▶

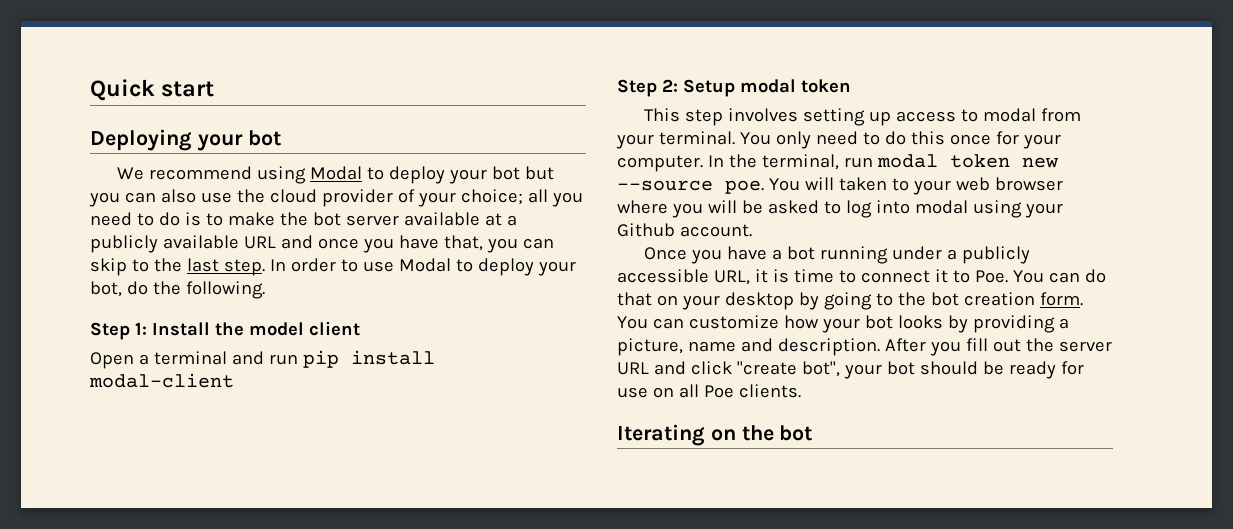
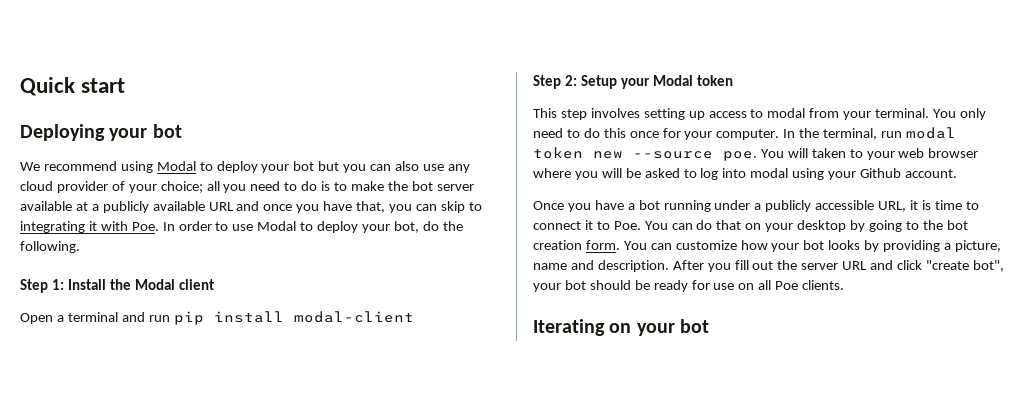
- We recommend using Modal to deploy your bot but you can also use the cloud provider of your choice; all you need to do is to make the bot server available at a publicly available URL and once you have that, you can skip to the last step. In order to use Modal to deploy your bot, do the following.
+ We recommend using Modal to deploy your bot but you can also use any cloud provider of your choice; all you need to do is to make the bot server available at a publicly available URL and once you have that, you can skip to integrating it with Poe. In order to use Modal to deploy your bot, do the following.
- Step 1: Install the model client
+ Step 1: Install the Modal client
- Step 2: Setup modal token
+ Step 2: Setup your Modal token
- Iterating on the bot
+ Iterating on your bot

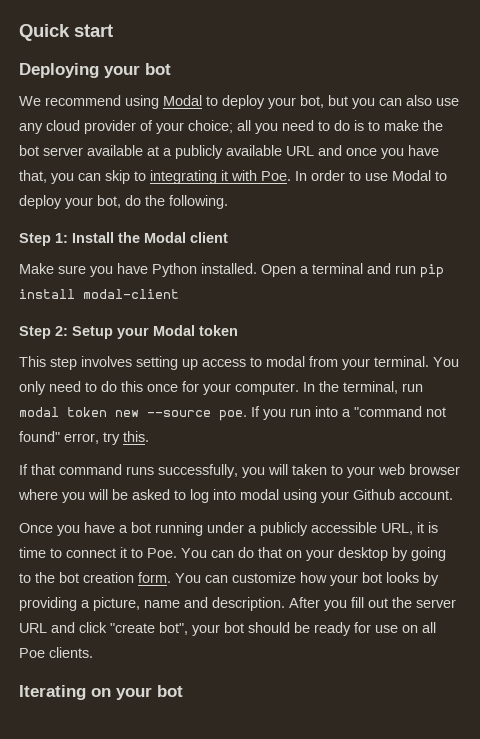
- We recommend using Modal to deploy your bot but you can also use any cloud provider of your choice; all you need to do is to make the bot server available at a publicly available URL and once you have that, you can skip to integrating it with Poe. In order to use Modal to deploy your bot, do the following.
+ We recommend using Modal to deploy your bot, but you can also use any cloud provider of your choice; all you need to do is to make the bot server available at a publicly available URL and once you have that, you can skip to integrating it with Poe. In order to use Modal to deploy your bot, do the following.
+ Make sure you have Python installed.
- You will taken to your web browser where you will be asked to log into modal using your Github account.
+ If you run into a "command not found" error, try this.
+ If that command runs successfully, you will taken to your web browser where you will be asked to log into modal using your Github account.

◀

--- Task objective ---
From the records above, copy only the lines starting with the line that holds "have Python installed." and going on through the line that holds "error, try this.", exactly as written.

--- Reply ---
+ Make sure you have Python installed.
- You will taken to your web browser where you will be asked to log into modal using your Github account.
+ If you run into a "command not found" error, try this.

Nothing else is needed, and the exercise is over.